There are currently three ways in which the mapping can be affected.
The first are symbolic equivalence classes, which group together
symbols that have the same semantic meaning. The second method is to
map specific rules. Using this method, concrete rules can be rewritten
and/or reordered to match a specific abstract rule. The third method
controls the elimination of literal chain rules.
Symbolic equivalence classes are used to group together symbols
appearing in the concrete syntax because the semantics of the symbols
are equivalent. As a result, a single symbol can be used to represent
all of the members of the symbolic equivalence class in the abstract
syntax. This representative symbol can either be one of the concrete
symbols or a new symbol altogether. Symbolic equivalence classes are
specified in files of type `map'. A series of symbolic
equivalences must be preceded by the keyword MAPSYM . An
equivalence class is then specified by giving the representative symbol
(the symbol to appear in the abstract syntax), followed by ::= and
the list of symbolically equivalent symbols from the concrete syntax
terminated by a period. For example, the following specification says
that a Primary , Factor , and Expr belong to the same
equivalence class:
MAPSYM
Expr ::= Primary Factor .
Application of symbolic equivalence classes to rules in the concrete syntax
is done before the matching process begins. Symbolic equivalence classes
can only be created for symbols which are either all nonterminals or
all terminals (see How to describe a context-free grammar). An error message will also be issued
if a symbolic equivalence class specification includes abstract syntax
symbols on the right hand side, since each abstract syntax symbol
represents its own equivalence class.
For backward compatibility with previous releases of Eli, symbolic
equivalence classes may also be specified in files of type `sym'.
Rule mapping allows users to rewrite a concrete rule for the purposes
of matching it to a specific abstract rule. This is useful in cases
where two syntactically different constructs are semantically equivalent.
Consider the following expression language with bound identifiers:
Computation: LetExpr / WhereExpr .
LetExpr: 'let' Definitions 'in' Expr .
WhereExpr: Expr 'where' Definitions .
In this example, LetExpr and WhereExpr are semantically
equivalent constructs, but the ordering of Definitions and Expr
are reversed and they use different literal symbols.

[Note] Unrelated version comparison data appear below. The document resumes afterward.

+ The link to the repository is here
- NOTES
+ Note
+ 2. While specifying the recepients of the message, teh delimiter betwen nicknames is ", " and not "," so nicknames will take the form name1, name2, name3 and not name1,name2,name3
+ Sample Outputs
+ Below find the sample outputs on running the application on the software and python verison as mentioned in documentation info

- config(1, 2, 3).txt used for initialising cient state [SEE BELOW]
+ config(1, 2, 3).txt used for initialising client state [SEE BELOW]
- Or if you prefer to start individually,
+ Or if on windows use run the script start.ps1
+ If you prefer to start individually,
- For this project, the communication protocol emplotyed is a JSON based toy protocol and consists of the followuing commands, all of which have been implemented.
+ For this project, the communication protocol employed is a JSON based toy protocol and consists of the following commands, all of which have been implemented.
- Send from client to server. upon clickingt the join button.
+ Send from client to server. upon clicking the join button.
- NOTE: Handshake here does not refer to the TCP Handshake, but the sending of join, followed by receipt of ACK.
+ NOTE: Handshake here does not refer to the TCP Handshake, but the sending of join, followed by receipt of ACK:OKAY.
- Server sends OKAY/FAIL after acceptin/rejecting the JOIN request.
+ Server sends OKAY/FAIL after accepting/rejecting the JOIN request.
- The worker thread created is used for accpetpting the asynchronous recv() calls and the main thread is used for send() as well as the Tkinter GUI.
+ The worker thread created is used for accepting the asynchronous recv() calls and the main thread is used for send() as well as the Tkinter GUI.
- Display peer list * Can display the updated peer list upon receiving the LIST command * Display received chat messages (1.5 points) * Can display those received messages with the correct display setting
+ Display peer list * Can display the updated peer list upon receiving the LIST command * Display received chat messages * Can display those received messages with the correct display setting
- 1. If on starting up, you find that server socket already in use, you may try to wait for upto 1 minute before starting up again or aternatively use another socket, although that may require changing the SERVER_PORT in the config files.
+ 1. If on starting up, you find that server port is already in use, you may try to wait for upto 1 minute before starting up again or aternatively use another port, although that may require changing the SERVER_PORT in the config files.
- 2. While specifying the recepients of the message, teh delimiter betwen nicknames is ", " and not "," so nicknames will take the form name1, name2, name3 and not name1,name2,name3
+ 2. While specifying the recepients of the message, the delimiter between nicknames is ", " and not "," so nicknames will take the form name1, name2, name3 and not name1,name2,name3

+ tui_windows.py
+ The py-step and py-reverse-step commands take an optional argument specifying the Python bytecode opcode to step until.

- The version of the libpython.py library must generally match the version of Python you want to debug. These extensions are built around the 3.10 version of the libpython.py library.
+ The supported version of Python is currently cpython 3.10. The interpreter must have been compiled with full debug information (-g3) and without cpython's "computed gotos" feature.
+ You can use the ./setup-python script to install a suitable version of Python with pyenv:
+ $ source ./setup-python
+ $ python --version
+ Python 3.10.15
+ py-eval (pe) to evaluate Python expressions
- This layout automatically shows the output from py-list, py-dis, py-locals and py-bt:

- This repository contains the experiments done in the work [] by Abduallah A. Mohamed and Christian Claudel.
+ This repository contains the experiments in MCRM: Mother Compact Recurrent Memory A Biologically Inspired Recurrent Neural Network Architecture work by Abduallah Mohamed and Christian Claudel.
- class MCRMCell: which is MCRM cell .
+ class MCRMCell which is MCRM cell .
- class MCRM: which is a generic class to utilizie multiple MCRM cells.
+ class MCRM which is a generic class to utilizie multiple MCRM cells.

We'd like to only specify the semantic computations for the two constructs
once. To do this, we can define a symbolic equivalence class for
LetExpr and WhereExpr :
MAPSYM
BoundExpr ::= LetExpr WhereExpr .
The abstract rule that we can use to represent the two constructs is:
RULE: BoundExpr ::= Definitions Expr END;
Finally, we must use rule mapping specifications to rewrite the two
concrete rules to match the abstract rule:
MAPRULE
LetExpr: 'let' Definitions 'in' Expr < $1 $2 > .
WhereExpr: Expr 'where' Definitions < $2 $1 > .
The keyword MAPRULE precedes a group of rule mapping specifications
in the map file.
The concrete rule to be rewritten is specified exactly as it appears in the
concrete syntax, and is followed by a description of the right-hand side of
the abstract rule enclosed in angle brackets.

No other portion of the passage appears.